Ответ был заранее известен.
— Я их не воспринимаю. Положение о желаемом отсутствии эмпатии у творца вычислено давно. Мы подчиняемся законам логики и не можем считаться с чувственной стороной жизни. Законы морали — слишком субъективная категория, чтобы мы ими оперировали.
Бетельгейз снова кинул взгляд в сторону Чарингхолла.
— Грустно, что современные создатели стали так думать.
Пауза перед ответом оказалась неуловимой, но все же была.
— Считаешь, раньше было по-другому? — спросил дедушка. Бетельгейз поймал себя на мысли, что улыбается, глядя на родину. Считал? Он знал; старая рана болела, напоминая, что когда-то все было по-другому. Потянувшись к ней, Бетти нечаянно коснулся кольца на шее и вздрогнул от его холода.
— Хотелось бы верить, что наплевательство к собственным трудам впервые стало свойственно Лантане, — нашелся он.
То было странное ощущение: великий Первичный бог смотрел на него как на равного. Бетельгейз вспомнил резкость и колкость, которыми дедушка награждал Майриора, и рассудил, что никогда не слышал подобного в свой адрес и попросту купался в незаслуженной доброжелательности. Ведь он не сделал ничего, что возвышало бы над смертными — стоило ли говорить о богах Ожерелья? Он не создал мир, не понимал формулы, которыми было исписано измерение Мосант, и знать не знал секреты разума и времени. Бетельгейз чувствовал себя ничтожеством в Чарингхолле; здесь, под бесконечным небом Ожерелья миров, рядом с лучшим из творцом, он был оскорбленным ничтожеством. Своя гордость никогда не беспокоила; чужая же, Его гордость, раздутая и в то же время хрупкая, как у всякого полукровки…

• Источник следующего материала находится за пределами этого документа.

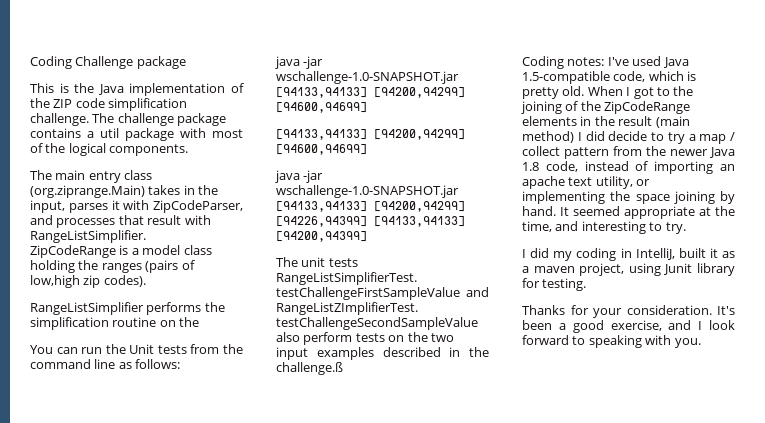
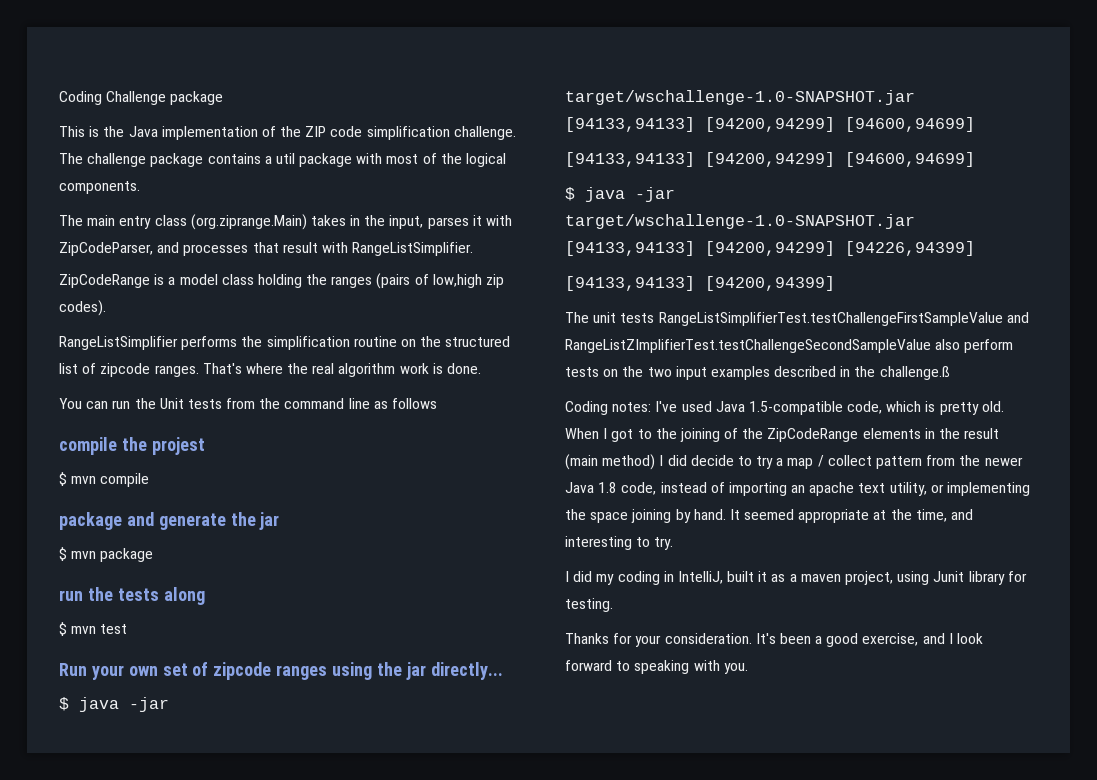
(200, 322) none -> [445,336,511,347] [59,363,482,377] structured list of zipcode ranges. That's where the real algorithm work is done.
[135,359,181,369] [275,56,324,69] [276,71,459,84] follows: // java -jar wschallenge-1.0-SNAPSHOT.jar -> [392,398,438,409] [59,437,205,455] [59,472,150,487] [59,512,280,530] [59,547,154,562] [59,587,205,605] [59,622,128,636] [59,662,503,680] [59,697,169,712] [565,90,915,105] follows // compile the projest // $ mvn compile // package and generate the jar // $ mvn package // run the tests along // $ mvn test // Run your own set of zipcode ranges using the jar directly... // $ java -jar target/wschallenge-1.0-SNAPSHOT.jar
[275,170,324,183] [276,185,459,198] java -jar wschallenge-1.0-SNAPSHOT.jar -> [565,187,675,202] [565,214,915,229] $ java -jar target/wschallenge-1.0-SNAPSHOT.jar
(367, 221) none -> (975, 248) //

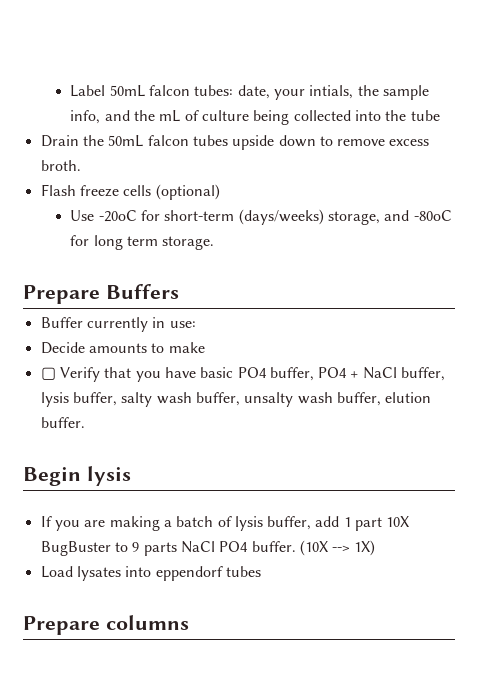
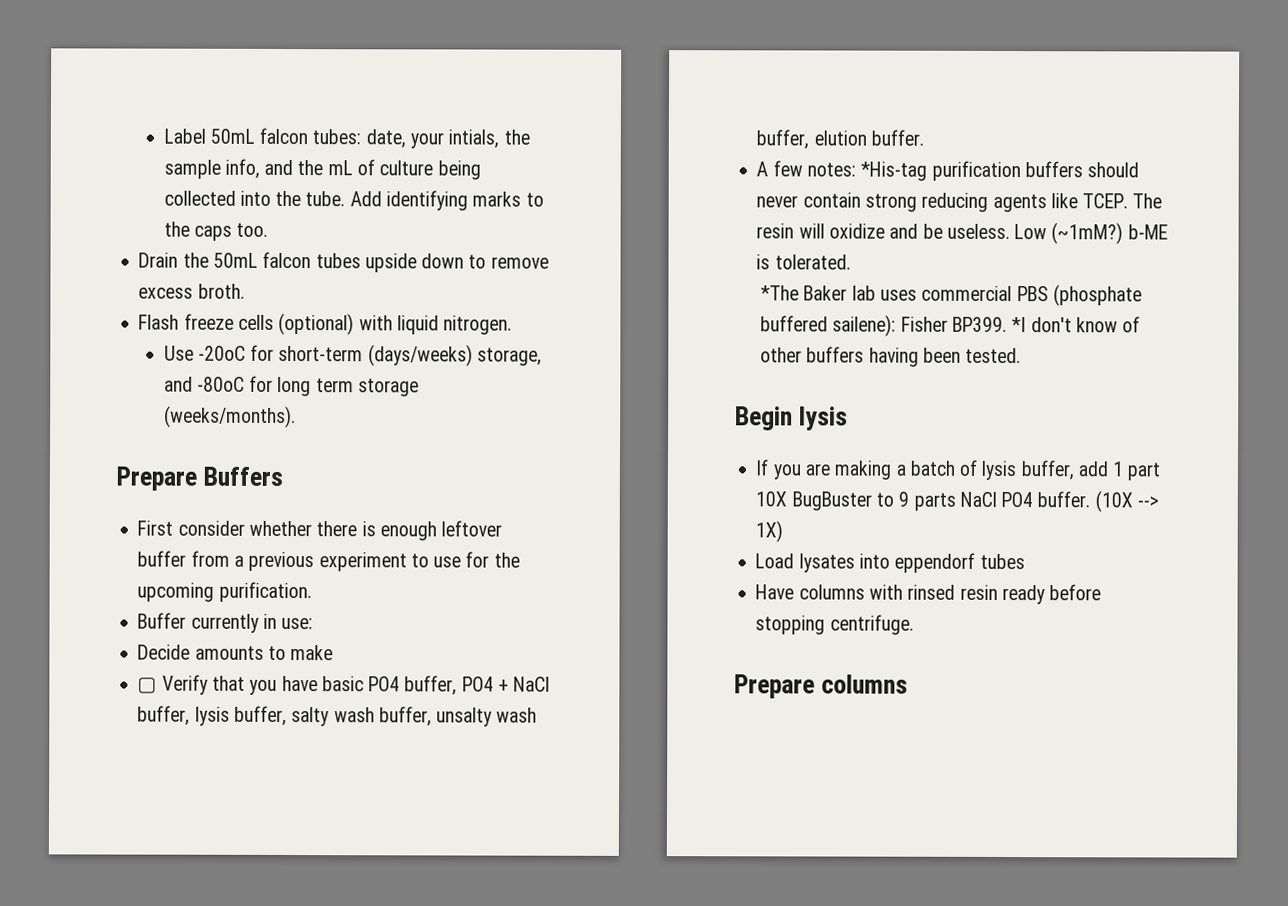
[410,110,440,121] tube -> [305,190,544,211] [163,221,269,241] tube. Add identifying marks to the caps too.
(220, 192) none -> [358,315,513,335] with liquid nitrogen.
[162,236,215,250] storage. -> [357,378,419,397] [163,405,296,429] storage (weeks/months).
(179, 291) none -> [137,520,503,541] [137,550,520,572] [137,581,312,603] // First consider whether there is enough leftover buffer from a previous experiment to use for the upcoming purification.
(85, 422) none -> [756,160,1140,182] [756,192,1163,213] [756,222,1168,245] [756,254,851,270] [760,284,1142,307] [760,314,1141,337] [760,346,1022,367] // A few notes: *His-tag purification buffers should never contain strong reducing agents like TCEP. The resin will oxidize and be useless. Low (~1mM?) b-ME is tolerated. // *The Baker lab uses commercial PBS (phosphate buffered sailene): Fisher BP399. *I don't know of other buffers having been tested.
(261, 571) none -> [755,584,1102,605] [755,614,914,635] // Have columns with rinsed resin ready before stopping centrifuge.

— Теперь понимаю, кто виновен в безразличии папы ко всему доброму и хорошему, — добавил Бетельгейз. — Ваше положение об отсутствии эмпатии. Ты привил его из тех соображений, что настоящий творец должен быть безоговорочно объективен? Глух к порывам сердца и души? Тогда теряется смысл, дедушка. Субъективизм и эмпатия далеко не синонимы; ты зря пытаешься убить в папе человека и тем более зря обвиняешь. Майриор — нелюбимый сын для тебя, Эрмисса — любимая дочь. Ты так говоришь — любовь субъективна, к слову. Однако сколько ты спрашиваешь о нем и сколько — о ней? Ты не совсем честен со мной. И собой.
Аура белого силуэта слева предательски дрогнула. На секунду Бетельгейз представил молодого, сомневающегося, дедушку — придворного ученого в извечном плаще. Владыка Древа сам рассказал об этом во время первой встречи. Чем заслужил Бетельгейз подобную искренность? Папа, например, до сих пор не знал о происхождении Трида — так звали божество, застывшее вместе с Бетти на краю мироздания. «Божественный» секрет не удивил, чарингхолльский принц ожидал чего-то подобного. Каждый получает по заслугам, Трид — не исключение.
— Скажу так: исходя из выгоды, судьба непутевого сына волнует больше дочери. Эрмисса, несмотря на страсть и старание, проиграла. Идеальному создателю нужно что-то большее.
— Папа прозвал твою игру эволюцией.
— Пусть называет как хочет, Майриор ничего в этом не смыслит.
— Почему же? Эволюция — интересная вещь. Не говорю — правильная. Интересная. Никогда не знаешь, чем она обернется. Случайность событий, ведущая к некой абстрактной цели… это вполне в его вкусе. И твоем тоже. Все-таки в вас больше общего, чем вы хотите признавать, — с улыбкой подытожил Бетельгейз. — Да… Интересно, где же все-таки папа. Куда он обычно прячется, когда ему плохо? Раньше таким местом была Киберионти. Он приходил к могиле Лии Эллиони и сидел там, пока голову не озаряла новая идея. Или около места гибели бабушки. Как он их находил? Сейчас на месте городов его юности плещется море. В месте памяти его души… боюсь представить. Не уверен, что помнит, кто такая Лия Эллиони и почему ее именем названо синнэ Синааны. Бессердечность заразна — он вырвал сердца всему окружению.